Пушкин в 1836 году (Предыстория последней дуэли) | страница 81



В этом кругу все уже догадались о чувствах Екатерины, но никому не приходило в голову, что у Дантеса могут быть серьезные намерения по отношению к ней.

Для самой Екатерины Гончаровой поворот событий оказался настолько неожиданным, что она, по ее собственному признанию, в первые дни "не смела поверить, что все это не сон".[232]

Проект этого сватовства возник у Геккернов только после вызова Пушкина и впервые был предан огласке утром 7 ноября во время визита Жуковского к нидерландскому посланнику.
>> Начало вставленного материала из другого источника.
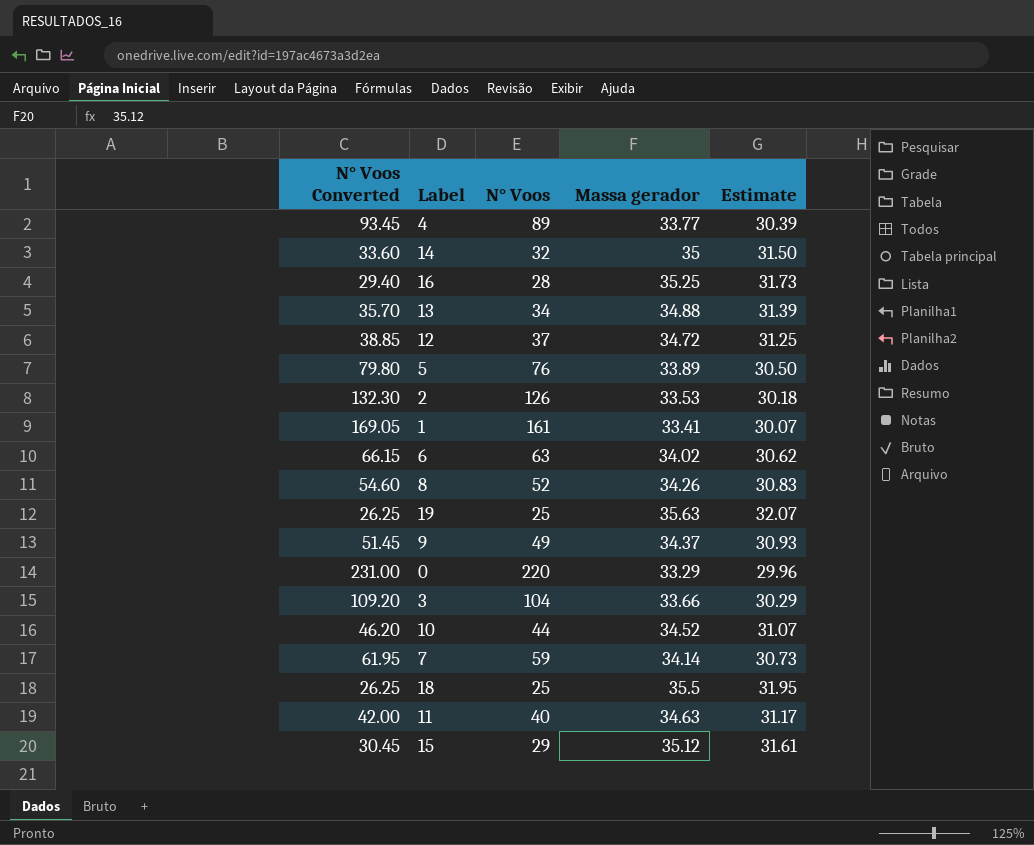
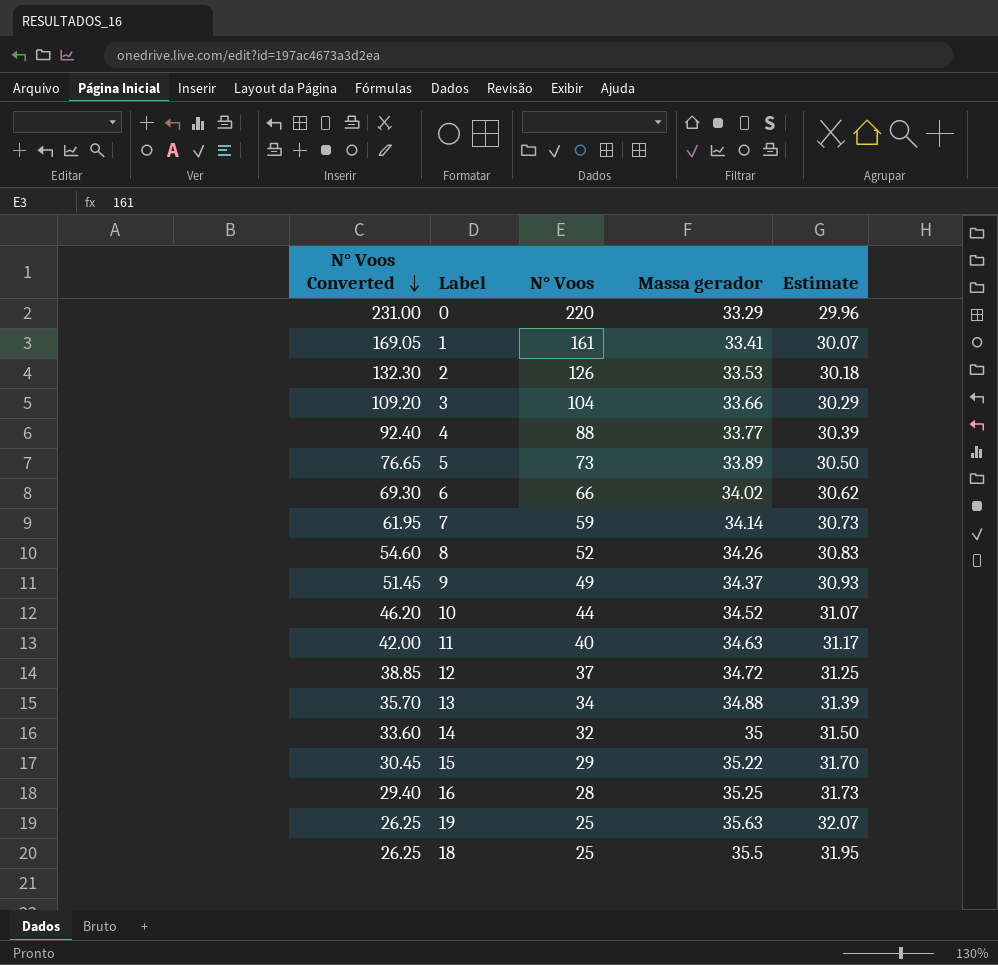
row order: none -> N° Voos Converted descending
4 | N° Voos Converted: 93.45 -> 92.40
4 | N° Voos: 89 -> 88
5 | N° Voos Converted: 79.80 -> 76.65
5 | N° Voos: 76 -> 73
6 | N° Voos Converted: 66.15 -> 69.30
6 | N° Voos: 63 -> 66
15 | Massa gerador: 35.12 -> 35.22
15 | Estimate: 31.61 -> 31.70

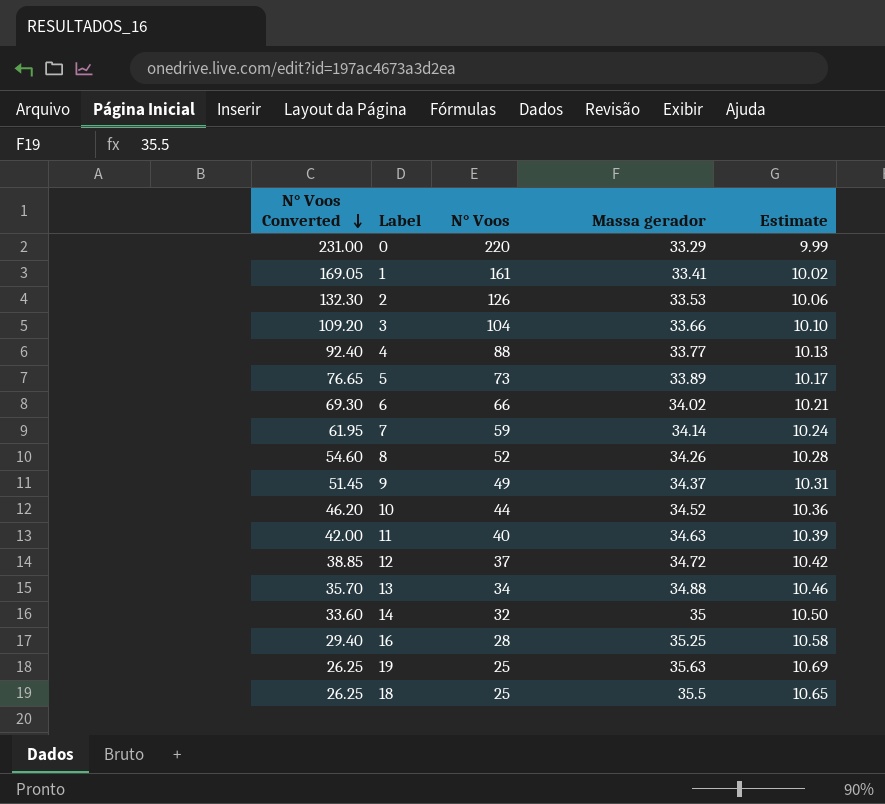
column Estimate | formula: [Massa gerador] * 0.9 -> [Massa gerador] * 0.3
row 15: 30.45 | 29 | 35.22 | 31.70 -> none

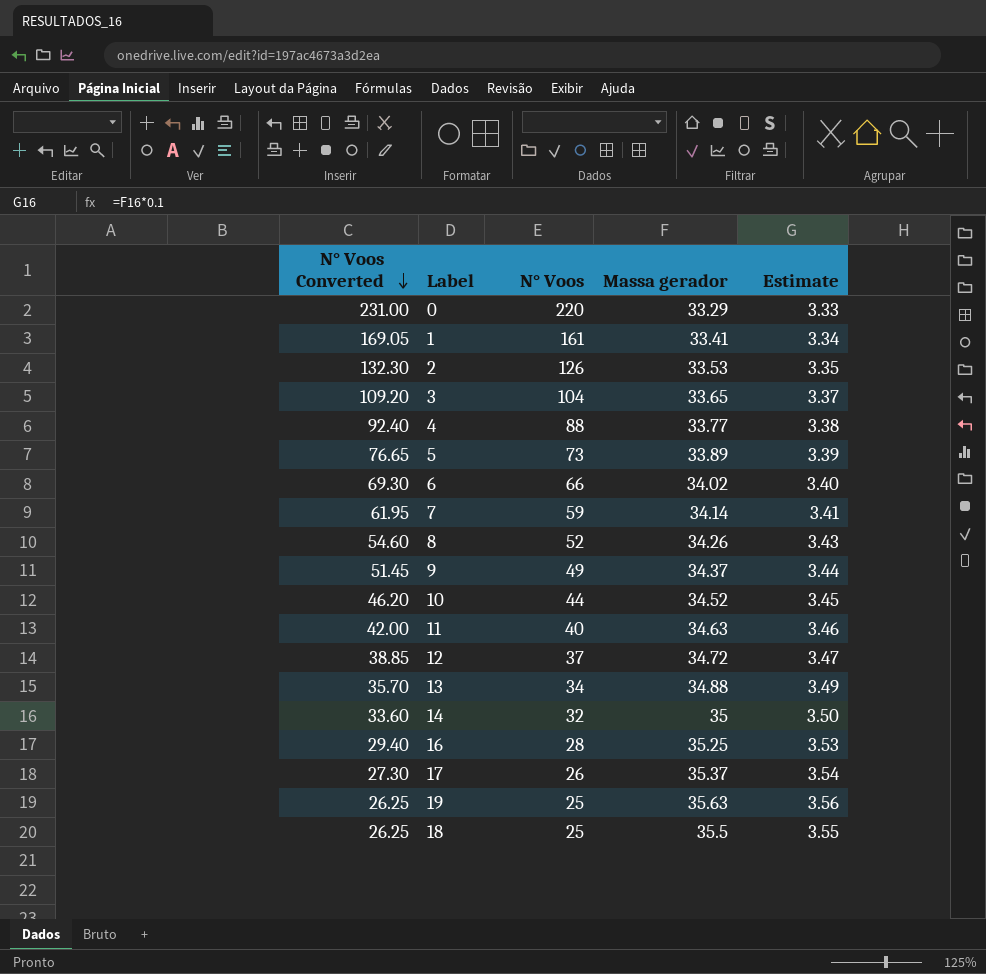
column Estimate | formula: [Massa gerador] * 0.3 -> [Massa gerador] * 0.1
3 | Massa gerador: 33.66 -> 33.65
row 17: none -> 27.30 | 26 | 35.37 | 3.54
И сейчас уже есть возможность, опираясь на все известные нам материалы, объяснить позицию Дантеса и мотивы его странной женитьбы.

Как показывают факты, на самом деле все обстояло значительно прозаичнее, чем предполагали дамы и ба(109)рышни, видевшие в Дантесе героя неистового любовного романа a la Balzac. Молодой Геккерн не был романтиком. Он был, как очень точно выразился П. П. Вяземский, "человек практический", "приехавший в Россию сделать карьеру".[233]

До сих пор ему сказочно везло. Покровительство Геккерна, а затем и официальное усыновление по королевскому акту (с присвоением имели, титула и права наследования) дали ему все: дом, средства, блестящее положение в обществе и великолепные перспективы карьеры в чужой стране, где он только что начал службу. Он приехал в Россию почти без гроша в кармане, а через год — полтора приобрел репутацию завидного жениха, имеющею хорошее состояние. Ходили слухи о том, что он побочный сын нидерландского короля, что у него около 70 000 рублей ренты. Слухи были ложными, но возникли они не случайно и открывали возможность выгодной женитьбы.

Всем этим он был обязан своему приемному отцу барону Геккерну. И вот теперь пришло его время платить по счету.

Вызов Пушкина оказался одинаково опасен для них обоих. Чем бы ни кончился для Дантеса поединок с первым русским поэтом, для него, иностранца, он означал крушение лучших его надежд. Дантес не был трусом и не боялся выйти к барьеру. Он был уверен в себе и рассчитывал на удачу. В. А. Соллогуб вспоминает о своем разговоре с Дантесом в эти дни: "Он говорил, что чувствует, что убьет Пушкина, а что с ним могут делать что хотят: на Кавказ, в крепость — куда угодно".[234] Вот, оказывается, чему были посвящены его помыслы накануне дуэли! Он невольно проговорился: мера ответственности — вот что больше всего занимало его в это время. Дантес боялся не поединка, а его последствий. То, что он будет стрелять в Пушкина, для него попросту не имело значения.